Небо уготовило мне новое сильное потрясение при выезде из Казани. При самом отъезде, когда мы уже прощались, наш курьер, стоявший у окна, закричал: «сенатский курьер!» — и в то же время назвал его по имени и спросил: «Кого тебе надобно». — «Да тебя»…. это слово
Но я ошибся и дело оказалось проще: два сенатора отправлялись ревизовать губернии в Сибири. Сопровождавший их курьер, узнав о нашем прибытии, пришел навестить старого своего товарища Александра Шульгина. Никогда в жизни моей не испытывал я такого разочарования. Я долгое время не мог очнуться и прийти в себя; с этих пор я потерял всякую надежду дождаться приезда курьера с радостным для меня известием; сколько до этого желал я замедлить мою поездку, столько же теперь хотел ее ускорить. Я хотел знать свою участь, чтобы сообщить о ней своей жене и представить жалобу государю.
Мы выехали из Казани 17 мая, т. е. 29 числа по новому стилю; несмотря на жаркую погоду, в лесах мы видели много снега. От Казани до Перми около шестисот верст; дорога идет все лесом и лишь кое-где попадаются деревушки. Дорога прямая и широкая, но часто встречаются страшные болота и по ним мостовняк, езда по которому может просто вытрясти душу.
Мы встречали часто колодников, скованных попарно; их гнали в Иркутск, или на рудники в Нерчинск; между ними попадались и женщины; их сопровождали крестьяне ближайших к дороге селений. Они просили подаяния. — Ах! хотя я ехал в карете, но был без сомнения несчастнее их; страдания определяются состоянием души. Вид этих колодников, мрачность темного леса, рассказы о страшных убийствах, совершенных в этих пустынных местах, все это должно было увеличивать мою тоску; но милосердый Господь помогает несчастному и посылает ему надежду тогда, когда отчаяние его одолевает. Да, в этом лесу надежда — это благодетельное светило — явилось глазам моим. Оно светило мне, правда, издали, как солнечный луч, проникающий сквозь лес, но оно появилось мне наконец, и сердце мое еще в это самое мгновение ощущает его живительную теплоту. Я не могу в настоящее время сказать, почему произошла во мне такая перемена. Буду ли я в состоянии когда-либо это объяснить?[2]
Если буду, то тогда осуществится и самая надежда. Я могу только сказать, что она была основана на любви ко мне моей жены; это крепкая основа, конечно, если жена моя еще жива; ее любовь служит мне порукою в том, что она меня отыщет.
Мы приехали в Пермь без всякого приключения. Это довольно скучный город, в котором Щекотихин не нашел приятелей; необходимо было остановиться на постоялом дворе; я заметил, что теперь он стал менее недоверчив ко мне.

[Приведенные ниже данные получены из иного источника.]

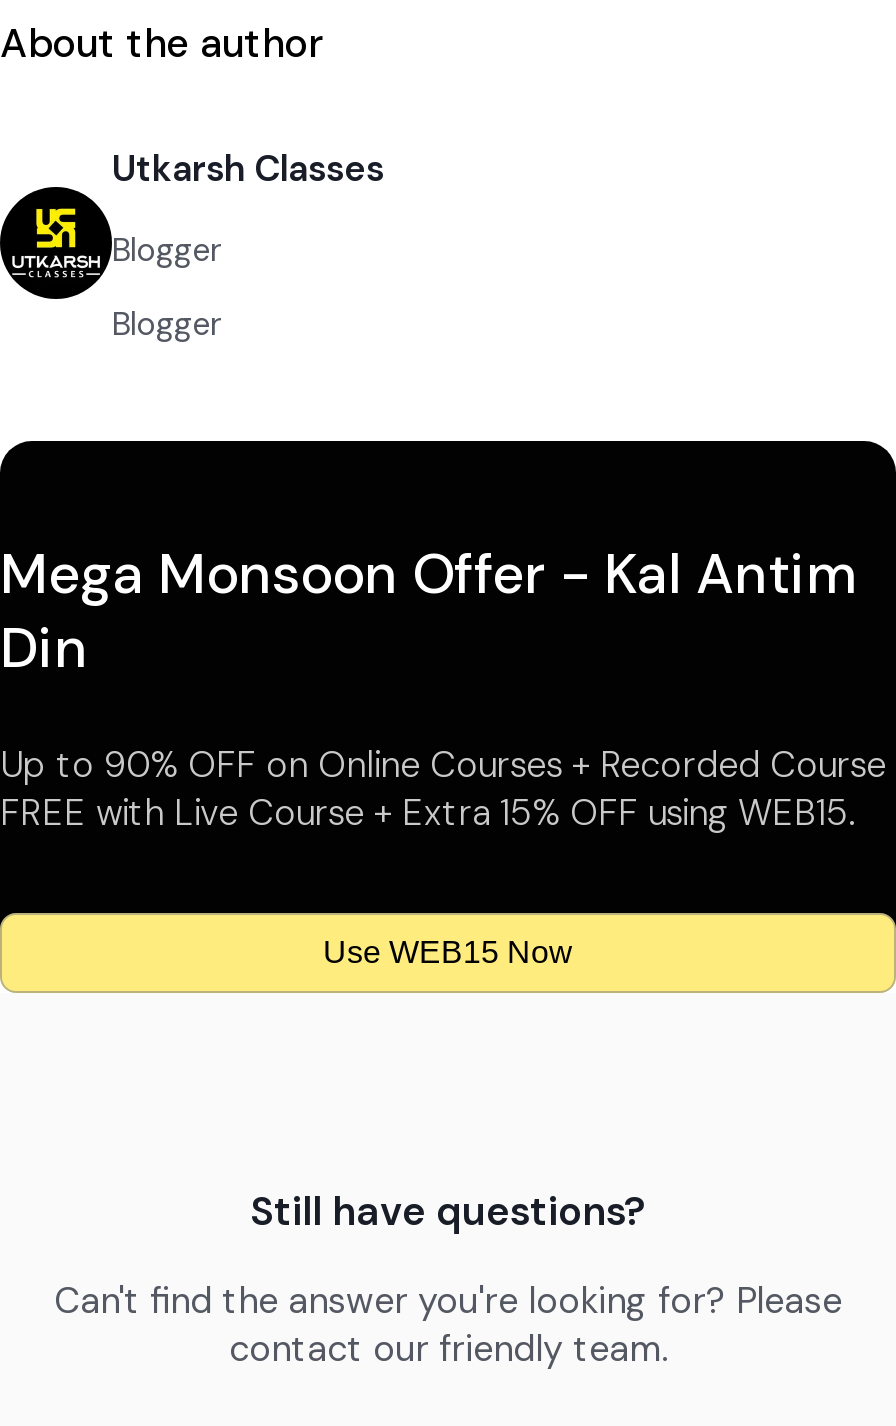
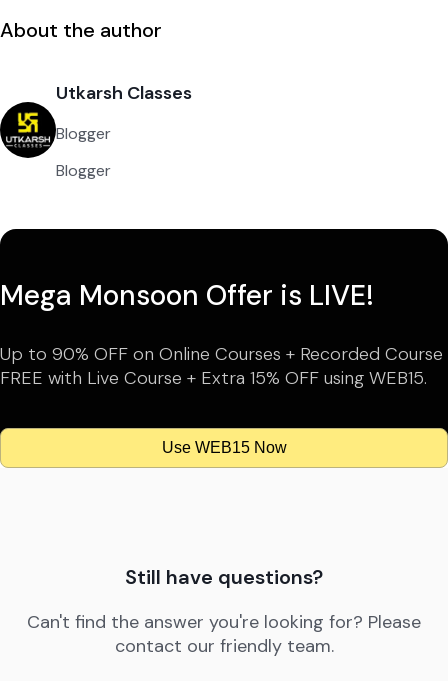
- Mega Monsoon Offer - Kal Antim
- Din
+ Mega Monsoon Offer is LIVE!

Он чаще оставлял меня одного; ящик с моими деньгами оставлялся на столе возле меня, и Щекотихин не думал даже запирать его. В одну благоприятную минуту я взял тайком сто рублей. Мысль обокрасть собственную казну была мне внушена каким-то предчувствием, что она скоро должна будет подвергнуться последнему нападению. Действительно, Щекотихин не замедлил попросить у меня денег; я ему наотрез отказал; после этого он сделался до того суров и угрюм, что я решился открыть перед ним ящик. — «Смотрите, — сказал я ему, — тут всего сто десять рублей. Какая это незначительная сумма при моем положении, особенно когда я должен приобретать себе все необходимые предметы в стране, совершенно мне неизвестной. Это все, что у меня остается для того, чтобы существовать до тех пор, пока не получу пособия от моего семейства, которое находится в пятистах милях от меня. Вот вам, однако, пятьдесят рублей; если вы этим не довольны, делайте, что хотите; но я знаю, что могу жаловаться». Эти последние слова, по-видимому, поразили его. Он сделался гораздо сговорчивее, взял пятьдесят рублей и перестал меня мучить. Кроме того, он имел свои правила, прямо противоположные правилам моряков, которые грубы в начале плавания и делаются учтивыми в концу оного; Щекотихин же становился все более и более угрюм по мере приближения к цели нашего путешествия. Вероятно, опасения, что я убегу, заставляли его смягчать свое обращение; но теперь, не опасаясь этого, он не считал нужным стеснять себя долее.